For Stewart, who wrote and produced MTV News from 1991 to 1996, the most memorable moments include the time he and Lauder were interviewing Bono and his microphone stopped working.

She writes in an email, “We were scared. It was in a stadium. A huge production. A huge interview. We thought it was RF.” “I chatted with Bono to pass the time, and we joked that I had the same name as his wife.” Turns out, the problem was dead batteries, so they replaced them.

She also thinks back to the time she visited Michael and Janet Jackson on the set of the time-consumingly expensive video for “Scream”: “It was fascinating to see them work together.”

And there was something else that was a moment less than a motion.
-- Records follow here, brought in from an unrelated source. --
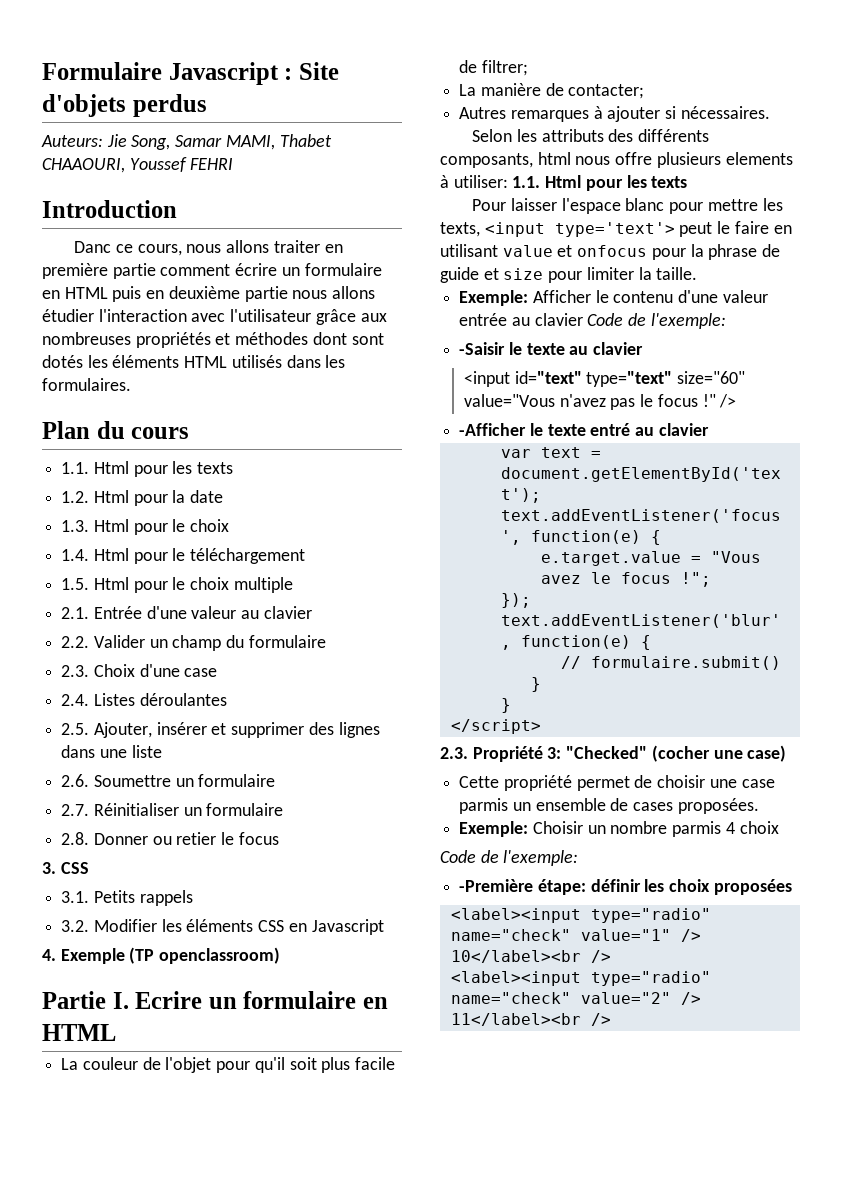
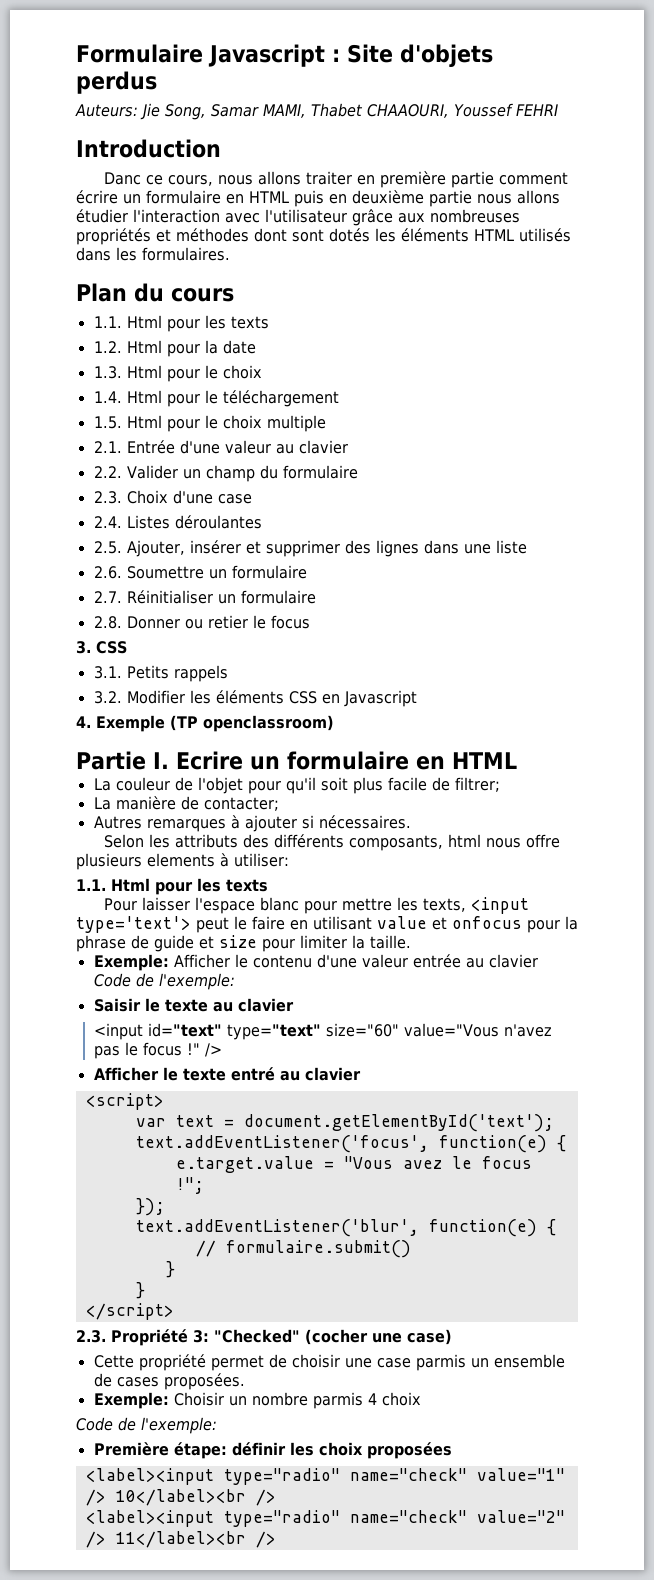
- Selon les attributs des différents composants, html nous offre plusieurs elements à utiliser: 1.1. Html pour les texts
+ Selon les attributs des différents composants, html nous offre plusieurs elements à utiliser:
+ 1.1. Html pour les texts
- -Saisir le texte au clavier
+ Saisir le texte au clavier
- -Afficher le texte entré au clavier
+ Afficher le texte entré au clavier
+ <script>
- -Première étape: définir les choix proposées
+ Première étape: définir les choix proposées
Stewart writes, “I think all of us who were on the air looked like America, not very cheery.” “For me personally, there is no way that in the early '90s someone in a local market would put me on the air and let me do my job.”

She notes that MTV News changed the way people thought about politics: “I think we showed that you can care about politics and be a fan of hip hop. MTV News The '90s really exposed people who were ‘other'.”

Stewart points to stories about not only government but culture that he and many others have created over the years.

“The election coverage we produced included a lot of young people,” she writes. “We changed the way people presented information. We helped so many young people register to vote. We wrote stories on issues that mattered in their lives. Till proud.”